Chapter 41 #2

“You weren’t there,” he says, and the accusation is raw because it isn’t only about the bed. It’s about the month. The explosion. The ring. The island. Every place I wasn’t when he needed me most. “You weren’t there.”

His hand slides into my hair, holding me against him as if the words hurt too much, but he can’t let go long enough to be angry properly.

“Don’t vanish from the bed in the middle of the night,” he says, and there is command in it, but under the command there is a boy on a beach with a ring in his fist and no answer from the sea. “Not yet. Fuck, Vincenzo, not yet.”

“I won’t,” I say immediately. “I won’t. I’m sorry.”

He breathes hard against me for several seconds, arms locked around my back, body still shaking with the remnants of the dream. Then something shifts. He goes still—not relaxed, but alert.

Slowly, he pulls back enough to look at me. The panic drops from his face piece by piece, and worry replaces it.

His eyes move over my cheeks, the tears, the swollen heat around my eyes, the mouth I have bitten too hard trying to stay quiet. The way I’m holding myself slightly to one side because running reopened pain I had been pretending was manageable.

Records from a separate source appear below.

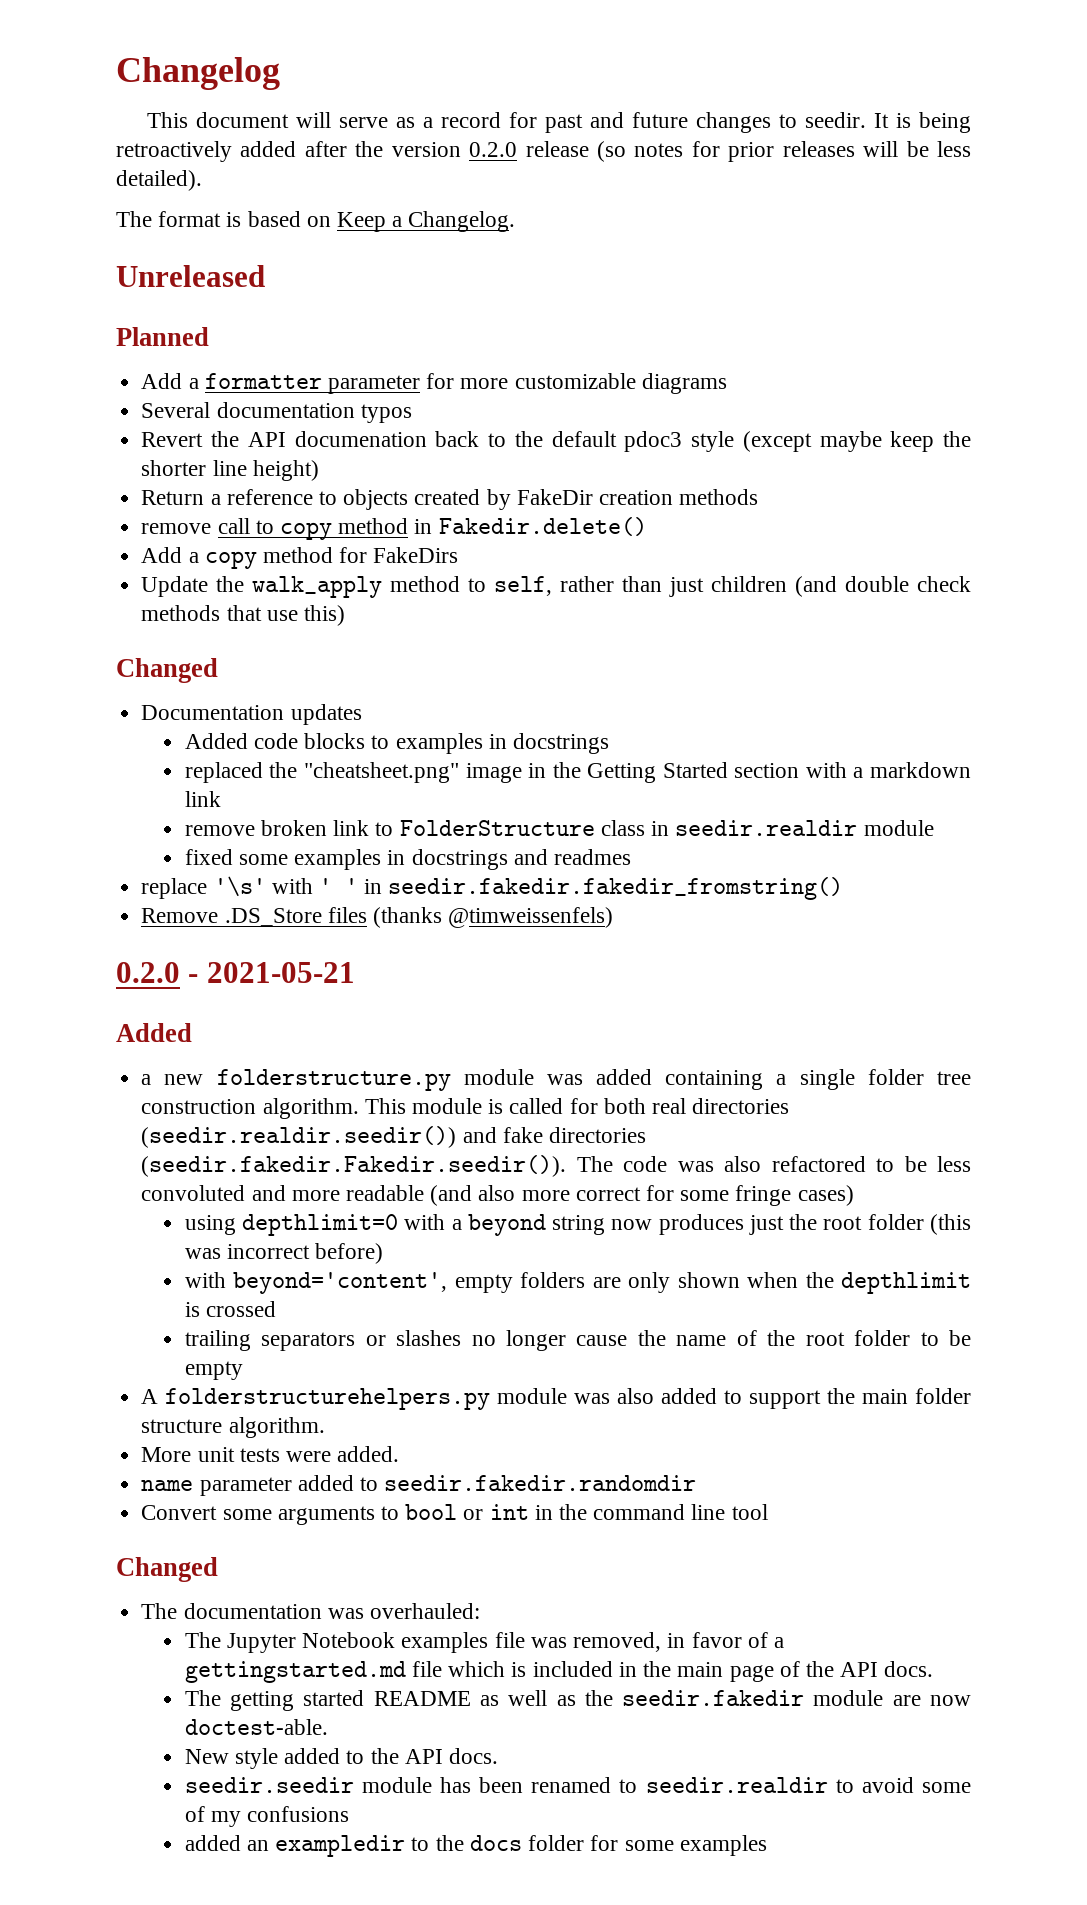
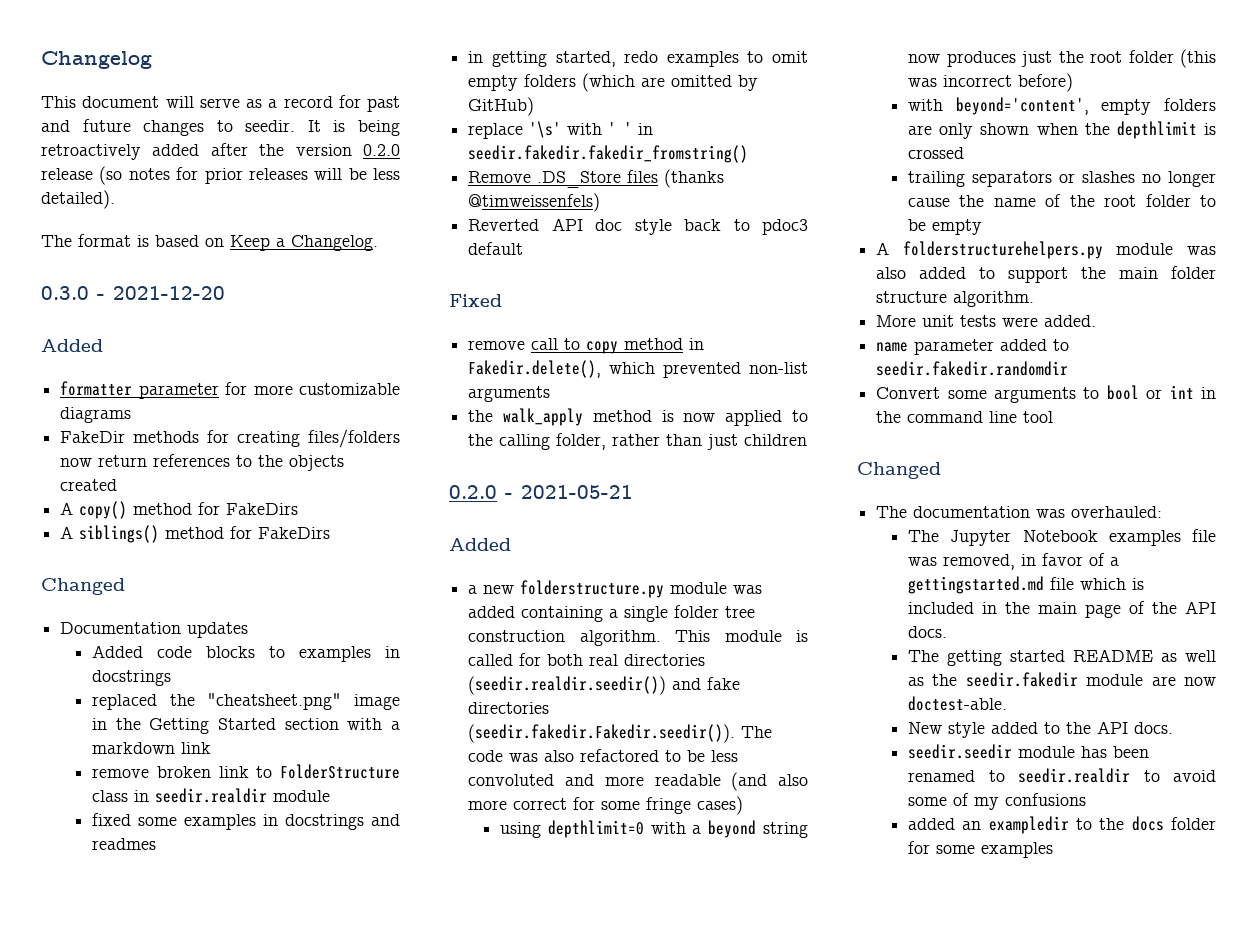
[116,265,265,287] [116,327,209,346] [141,373,199,389] Unreleased // Planned // Add a -> [41,286,225,300] [41,339,103,352] 0.3.0 - 2021-12-20 // Added //
[141,402,412,423] [141,431,972,452] [141,460,319,481] [141,489,759,510] [141,517,647,540] [141,547,459,569] [141,576,972,598] [141,605,345,626] Several documentation typos // Revert the API documenation back to the default pdoc3 style (except maybe keep the shorter line height) // Return a reference to objects created by FakeDir creation methods // remove call to copy method in Fakedir.delete() // Add a copy method for FakeDirs // Update the walk_apply method to self, rather than just children (and double check methods that use this) -> [60,429,400,448] [60,454,345,471] [60,479,118,491] [60,501,299,519] [60,525,331,543] FakeDir methods for creating files/folders now return references to the objects created // A copy() method for FakeDirs // A siblings() method for FakeDirs
(632, 857) none -> [468,51,808,67] [468,73,759,92] [468,97,535,116] // in getting started, redo examples to omit empty folders (which are omitted by GitHub)
(614, 917) none -> [468,218,808,235] [468,242,524,255] [449,294,502,307] [468,338,705,354] [468,360,808,378] [468,386,551,402] [468,408,808,426] [468,433,808,450] // Reverted API doc style back to pdoc3 default // Fixed // remove call to copy method in Fakedir.delete(), which prevented non-list arguments // the walk_apply method is now applied to the calling folder, rather than just children

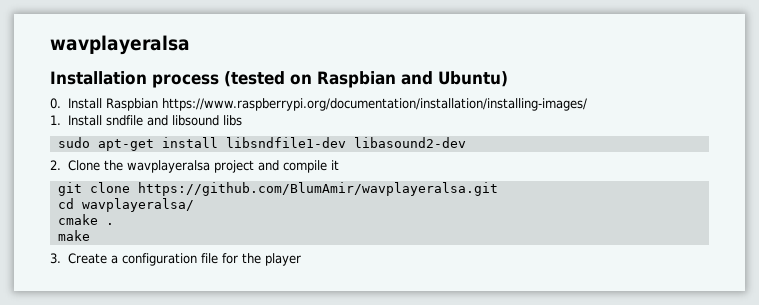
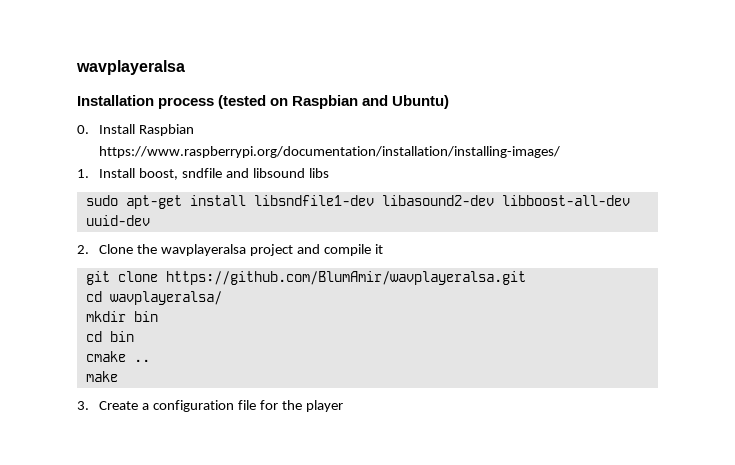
(102, 120) none -> [139,168,179,180] boost,
(466, 142) none -> [501,195,630,206] [85,215,150,226] libboost-all-dev uuid-dev
(194, 205) none -> [85,311,158,322] [85,331,134,342] // mkdir bin // cd bin
[105,223,114,225] . -> [133,359,150,362] ..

He reads all of it in a second because Nikolaj has always been terrifyingly good at noticing what I don’t want seen. His hand leaves my hair and comes to my face with such care that it almost hurts more than the grip did.

“You were crying,” he says, and I look away on instinct. His fingers tighten gently at my jaw. “No. Look at me.”

The command is soft, which makes it impossible to resist.

His face is still pale from panic, but his eyes are focused now, searching mine with a fear that has changed shape. “Why were you crying alone in the living room?”

I look at him, and for one weak, humiliating second, I think about lying.

Bad dream. Pain. Couldn’t sleep. Something simple. Something manageable.

But we promised honesty before control, and I have already betrayed that promise in ways that nearly destroyed him. I don’t get the comfort of another lie now, even a small one.

My lips tremble before I can stop it.

His expression tightens. “Vincenzo,” he says, and my name is a warning and a plea at once.

“I couldn’t stay in bed. I was watching you sleep and thinking about what I did to you, and I couldn’t breathe.

You were finally sleeping—really sleeping.

And I didn’t want to wake you because God knows you need it.

I tried to be quiet, but I…” My voice breaks.

“I keep seeing your face on that beach. I keep hearing what you said. That you came here alone with my ring, and I stayed dead for a month while you—”

“Stop,” he says. “Your guilt isn’t heavier in the bedroom than it is in the living room.”

I shake my head. “No, Nikolaj, I need to say it because if I don’t, it sits in me like poison.”

The tears spill again, and this time I don’t try to hide them.

“I did it for us, and I hate that I can even say that. I did it so we could have this. So Rome couldn’t drag me back.

So Arabella could have Marie. So Salvatore could take what was left and stabilize the Families.

So you and I could be here without every structure in our lives sharpening itself against us.

I did it for us; I know I did.” My breath stutters. “And it still feels unforgivable.”

Pain moves over his face, not the old explosive kind from the beach, not that first raw devastation. This is quieter; a wound learning how to stay open without bleeding everything out at once.

“I hate myself for what I did to you,” I whisper.

“I didn’t want to stay away that long. I was going to contact you as soon as I woke up properly.

Nikolaj, I tried. I pulled lines out, I fought them, I kept asking for you, and then the infection hit, and everything got worse.

Kieran kept telling me if I moved too soon, I’d lead them straight to you.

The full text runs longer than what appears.